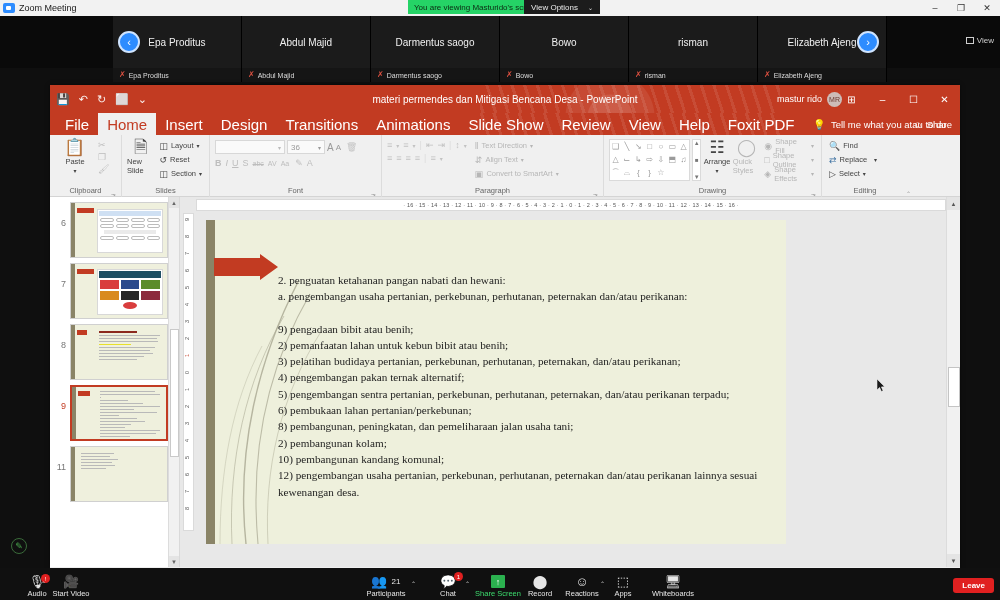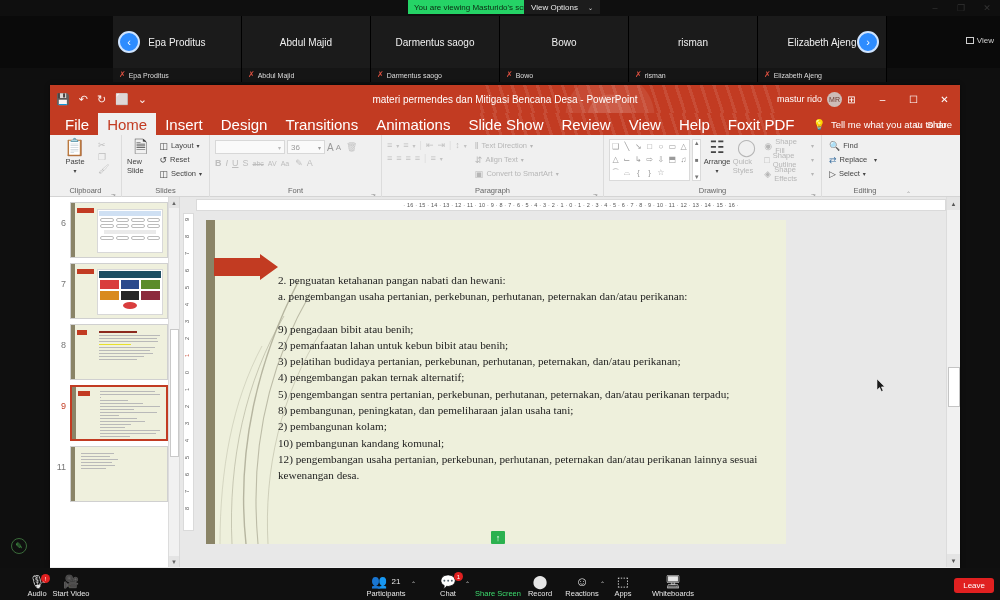--- a/index.html
+++ b/index.html
@@ -344,40 +344,44 @@
   .zb-caret {
     position: absolute; bottom: 13px; font-size: 6px; color: #cfcfcf;
   }
   .badge {
     position: absolute; top: -2px; right: 8px; min-width: 9px; height: 9px;
     background: #e02020; color: #fff; border-radius: 5px; font-size: 6px;
     display: flex; align-items: center; justify-content: center; padding: 0 2px;
   }
   .leave-btn {
     position: absolute; right: 6px; bottom: 7px; background: #e02020;
-    color: #fff; font-size: 8px; padding: 3px 9px; border-radius: 3px;
+    color: #fff; font-size: 8px; padding: 3px 9px; border-radius: 3px; font-weight: bold;
   }
   .pencil {
     position: absolute; left: 11px; bottom: 46px; width: 16px; height: 16px;
     border-radius: 50%; border: 1px solid #3a6b3a;
     display: flex; align-items: center; justify-content: center;
     color: #4caf50; font-size: 9px;
   }
-  .share-green { color: #3ddc6e; margin-top: 44px; }
+  .share-green { color: #3ddc6e; }
   .ss-ico {
     width: 14px; height: 13px; background: #2bb14f; color: #fff;
     display: flex; align-items: center; justify-content: center;
     font-size: 9px; border-radius: 1px;
   }
 </style>
 </head>
 <body>
 
 <div id="root">
 
+  <div class="zoom-titlebar">
+    <span class="zoom-logo"></span>
+    <span class="zoom-title-text">Zoom Meeting</span>
+  </div>
   <div class="zoom-banner">You are viewing Masturido's screen</div>
   <div class="view-options">
     <span>View Options</span>
     <span class="vo-caret">⌄</span>
   </div>
   <div class="win-btns">
     <span class="win-btn">–</span>
     <span class="win-btn">❐</span>
     <span class="win-btn">✕</span>
   </div>
@@ -860,20 +864,21 @@
           <div class="slide-arrow"></div>
           <div class="slide-text">
             <div class="sl">2. penguatan ketahanan pangan nabati dan hewani:</div>
             <div class="sl">a. pengembangan usaha pertanian, perkebunan, perhutanan, peternakan dan/atau perikanan:</div>
             <div class="sl" style="height:16px">&nbsp;</div>
             <div class="sl">9) pengadaan bibit atau benih;</div>
             <div class="sl">2) pemanfaatan lahan untuk kebun bibit atau benih;</div>
             <div class="sl">3) pelatihan budidaya pertanian, perkebunan, perhutanan, peternakan, dan/atau perikanan;</div>
             <div class="sl">4) pengembangan pakan ternak alternatif;</div>
             <div class="sl">5) pengembangan sentra pertanian, perkebunan, perhutanan, peternakan, dan/atau perikanan terpadu;</div>
+            <div class="sl">6) pembukaan lahan pertanian/perkebunan;</div>
             <div class="sl">8) pembangunan, peningkatan, dan pemeliharaan jalan usaha tani;</div>
             <div class="sl">2) pembangunan kolam;</div>
             <div class="sl">10) pembangunan kandang komunal;</div>
             <div class="sl">12) pengembangan usaha pertanian, perkebunan, perhutanan, peternakan dan/atau perikanan lainnya sesuai kewenangan desa.</div>
           </div>
         </div>
 
         <div class="slide-scroll">
           <div class="sc-btn">▲</div>
           <div class="sc-thumb"></div>

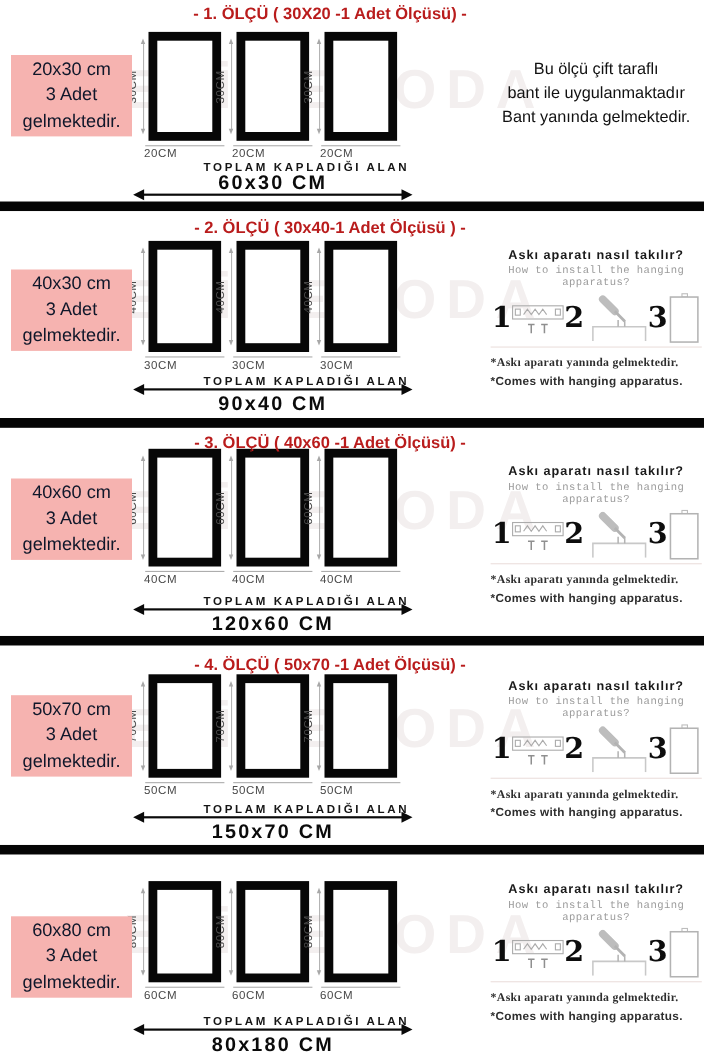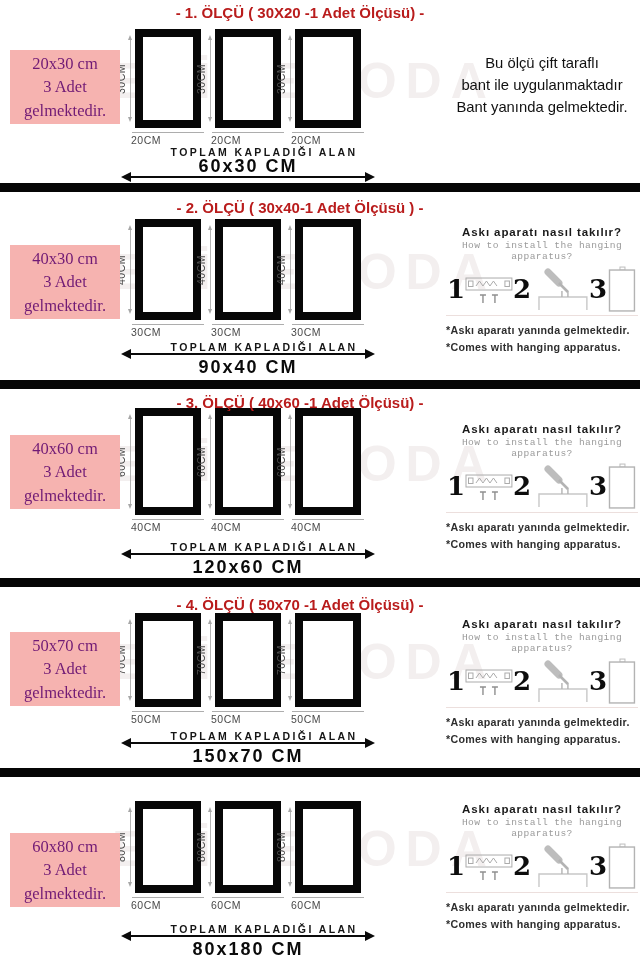--- a/index.html
+++ b/index.html
@@ -12,57 +12,57 @@
   .s3{height:189px;--tt:5px;--ft:19px;--fh:107px;--pt:46px;--ac:34px;--tc:152px;--ts:168px;--ar:164px}
   .s4{height:181px;--tt:9px;--ft:26px;--fh:94px;--pt:45px;--ac:31px;--tc:143px;--ts:159px;--ar:155px}
   .s5{height:183px;--tt:4px;--ft:24px;--fh:92px;--pt:56px;--ac:26px;--tc:146px;--ts:162px;--ar:158px}
 
   .watermark{position:absolute;left:112px;top:calc(var(--ft) + (var(--fh) / 2) - 27px);
     font-size:50px;font-weight:700;letter-spacing:9px;color:#f3efef;white-space:nowrap;z-index:0;}
   .sec-title{position:absolute;top:var(--tt);left:40px;width:520px;text-align:center;
     font-size:15px;font-weight:600;color:#b91c1c;z-index:2;}
   .badge{position:absolute;left:10px;top:var(--pt);width:110px;height:74px;background:#f6b3b0;
     display:flex;flex-direction:column;align-items:center;justify-content:center;z-index:2;
-    color:#701a75;font-size:16.5px;line-height:1.42;font-family:Liberation Serif, serif;}
+    color:#0f172a;font-size:16.5px;line-height:1.42;}
   .frame{position:absolute;top:var(--ft);width:66px;height:var(--fh);background:#fff;
     border:8px solid #070707;box-sizing:border-box;z-index:1;}
   .f1{left:135px}.f2{left:215px}.f3{left:295px}
   .vline{position:absolute;top:calc(var(--ft) + 9px);height:calc(var(--fh) - 18px);width:0;
     border-left:1px solid #9a9a9a;opacity:.75;z-index:1;}
   .v1{left:130px}.v2{left:210px}.v3{left:290px}
   .vline::before,.vline::after{content:"";position:absolute;left:-3px;border:2.5px solid transparent;}
   .vline::before{top:-5px;border-bottom:5px solid #8a8a8a;}
   .vline::after{bottom:-5px;border-top:5px solid #8a8a8a;}
   .vdim{position:absolute;top:var(--ft);height:var(--fh);width:15px;display:flex;align-items:center;
     justify-content:center;writing-mode:vertical-rl;transform:rotate(180deg);
     font-size:10.5px;color:#4a4a4a;letter-spacing:.5px;z-index:1;}
   .d1{left:113px}.d2{left:193px}.d3{left:273px}
   .hdim{position:absolute;top:calc(var(--ft) + var(--fh) + 4px);width:74px;text-align:left;
     padding-top:2px;font-size:10.5px;color:#4a4a4a;letter-spacing:.5px;z-index:1;}
   .h1{left:131px}.h2{left:211px}.h3{left:291px}
   .hdim::before{content:"";position:absolute;top:0;left:1px;right:1px;border-top:1px solid #777;opacity:.6;}
-  .total-caption{position:absolute;top:var(--tc);left:136px;width:256px;text-align:center;
+  .total-caption{position:absolute;top:var(--tc);left:116px;width:256px;text-align:right;
     font-size:10.5px;font-weight:700;letter-spacing:2.4px;color:#151515;z-index:1;}
   .total-size{position:absolute;top:var(--ts);left:120px;width:256px;text-align:center;
     font-size:18px;font-weight:700;letter-spacing:2px;color:#0b0b0b;z-index:1;}
   .big-arrow{position:absolute;top:var(--ar);left:126px;width:244px;height:2px;background:#0a0a0a;z-index:1;}
   .big-arrow::before,.big-arrow::after{content:"";position:absolute;top:-4.5px;border:5.5px solid transparent;}
   .big-arrow::before{left:-10px;border-right:10px solid #0a0a0a;}
   .big-arrow::after{right:-10px;border-left:10px solid #0a0a0a;}
 
   .side-note{position:absolute;left:444px;top:var(--ac);width:196px;text-align:center;
     font-size:14.8px;color:#111;line-height:1.5;z-index:2;}
   .apparatus{position:absolute;left:446px;top:var(--ac);width:192px;z-index:2;}
   .app-title{text-align:center;font-size:11.5px;font-weight:700;letter-spacing:.9px;color:#1a1a1a;}
   .app-sub{text-align:center;font-size:9.6px;letter-spacing:.4px;color:#9b9b9b;margin-top:2px;font-family:Liberation Mono, monospace;}
   .app-steps{display:flex;align-items:center;justify-content:space-between;margin-top:4px;
     padding:0 1px 3px 1px;border-bottom:1px solid #ecdfdd;height:46px;}
   .step-num{font-family:"DejaVu Serif",serif;font-size:26px;font-weight:700;color:#0d0d0d;line-height:1;}
   .app-note{font-size:10.7px;font-weight:700;letter-spacing:.3px;color:#2e2e2e;line-height:1.55;}
-  .app-note.first{margin-top:6px;}
+  .app-note.first{margin-top:6px;font-family:Liberation Serif, serif;}
   .ic{display:block;}
 </style>
 </head>
 <body>
 
 <div class="page">
 
   <div class="sec s1">
     <div class="watermark">EVİNEMODA</div>
     <div class="sec-title">- 1. ÖLÇÜ ( 30X20 -1 Adet Ölçüsü) -</div>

Exercise objective =
Among the lines of the data, identify those with the word "radius". Copy each of them.

Reply to the task =
     background: #e02020; color: #fff; border-radius: 5px; font-size: 6px;
-    color: #fff; font-size: 8px; padding: 3px 9px; border-radius: 3px;
+    color: #fff; font-size: 8px; padding: 3px 9px; border-radius: 3px; font-weight: bold;
     border-radius: 50%; border: 1px solid #3a6b3a;
     font-size: 9px; border-radius: 1px;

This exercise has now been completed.